2. Group ІІ, suspected sepsis (30 cases): Clinical signs with negative bacterial culture but at least with 2 positive screening tests (ESR, CRP, CBC or CXR).
3. Group Ш, Clinical sepsis (18 cases): Clinical signs with negative bacterial culture and negative screening tests.
A total of 70 newborns who met the inclusion criteria were eligible for the study. These neonates are classified into three groups; proven sepsis (22 cases), suspected sepsis (30 cases) and clinical sepsis (18 cases) according to the study protocol. Early onset sepsis was confirmed in 37 (52.8%), late onset sepsis 20 (28.6%) and nosocomial sepsis 13 (18.6%). Blood culture was positive in 14 cases (Pathogens were Staphylococcus aureus, Group B Streptococcus, E. coli, and Klebsiella). Urine culture was positive in 4 (E coli, Staphylococcus epidermidis), positive CSF culture in 2 patients, (Group B Streptococcus, E. coli) and positive tip of chest tube in 2 patients, (Pseudomonas, Klebsiella).

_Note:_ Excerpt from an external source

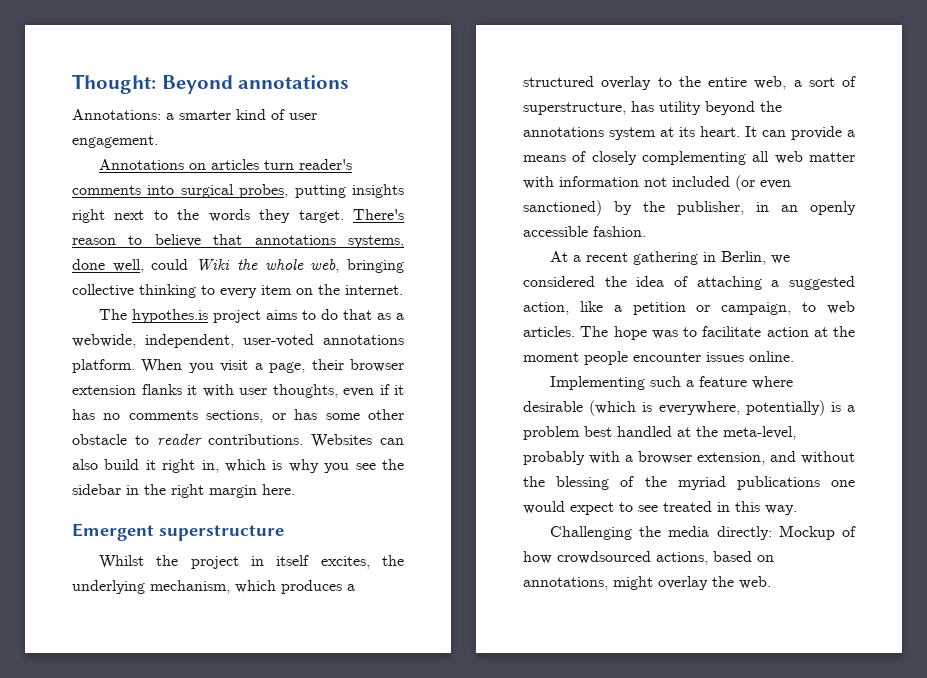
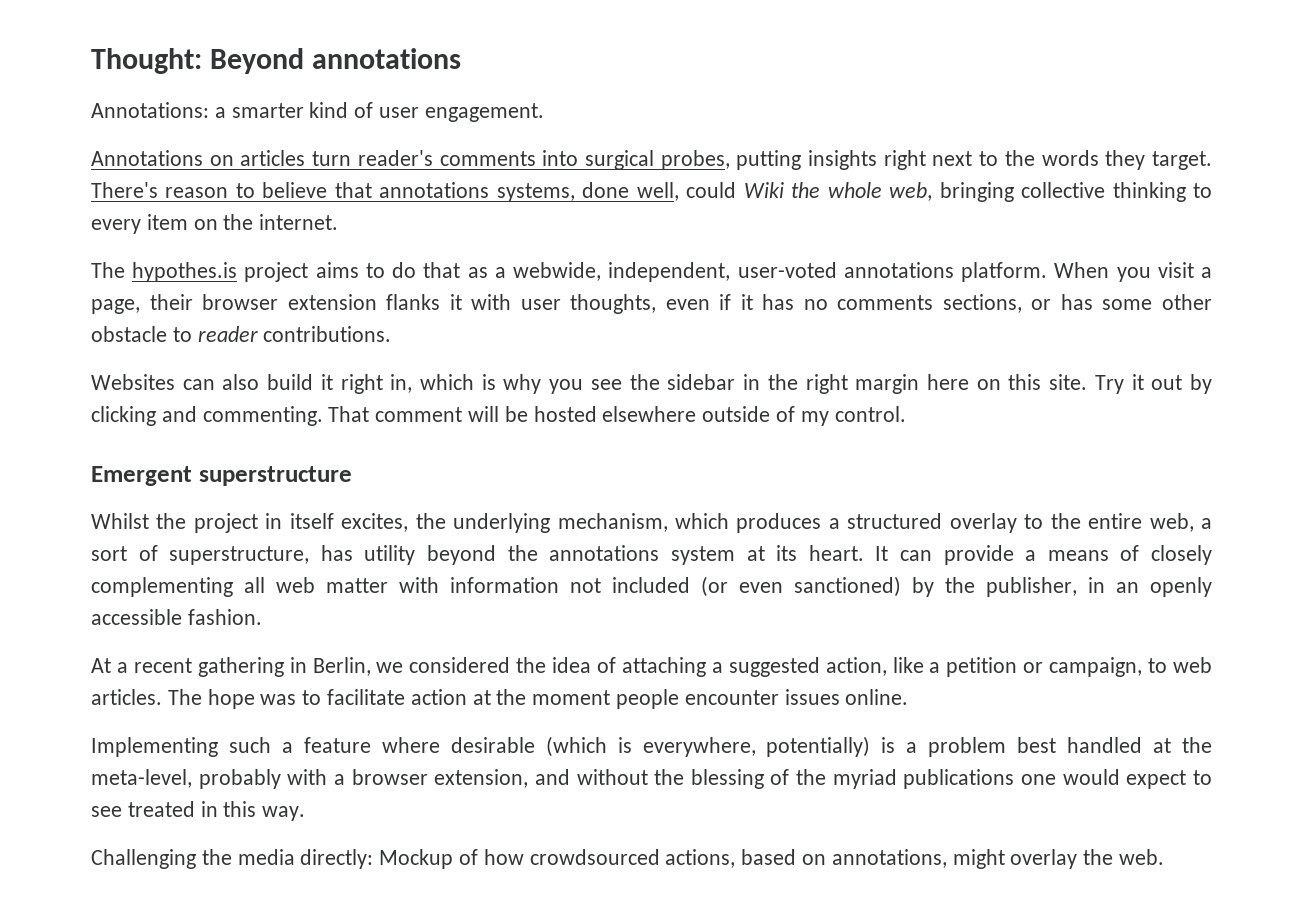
(304, 439) none -> (392, 334) //
[262,484,295,495] here. -> [926,374,1213,394] [91,406,906,426] here on this site. Try it out by clicking and commenting. That comment will be hosted elsewhere outside of my control.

The demographic data of the proven, suspected and clinical septic groups are shown in Table 1. A statistically significant difference is observed between the mean birth weight and gestational age in proven and suspected septic groups in comparison with clinical septic group (P<0.05). Mortality rate is significantly increased in proven sepsis compared to clinical sepsis.
The mean of CRP and PCT in studied groups are shown; A significant difference between the mean of CRP and PCT levels in clinical and proven septic infants is noted (P<0.05). In addition, significant difference between proven sepsis and suspected sepsis, (P<0.05) is evident (Table 1).
Comparison of serum PCT level before and after treatment reveals significant changes in clinical sepsis (P=0.001) and proven sepsis (P=0.003) groups (Table 2). The relation between elevated procalcitonin levels and normal sepsis screening tests is represented in Table 3. In cases with proven sepsis, in spite of the negative result for sepsis screening tests, the result of PCT was positive. This result was seen also in some patients with clinical sepsis. The value of R is -0.3277. Although statistically Pearson correlation test shows negative value, the relationship between variables is only weak (the nearer the value is to zero, the weaker the relationship). P Value is 0.673.The result is not significant at p<0.05.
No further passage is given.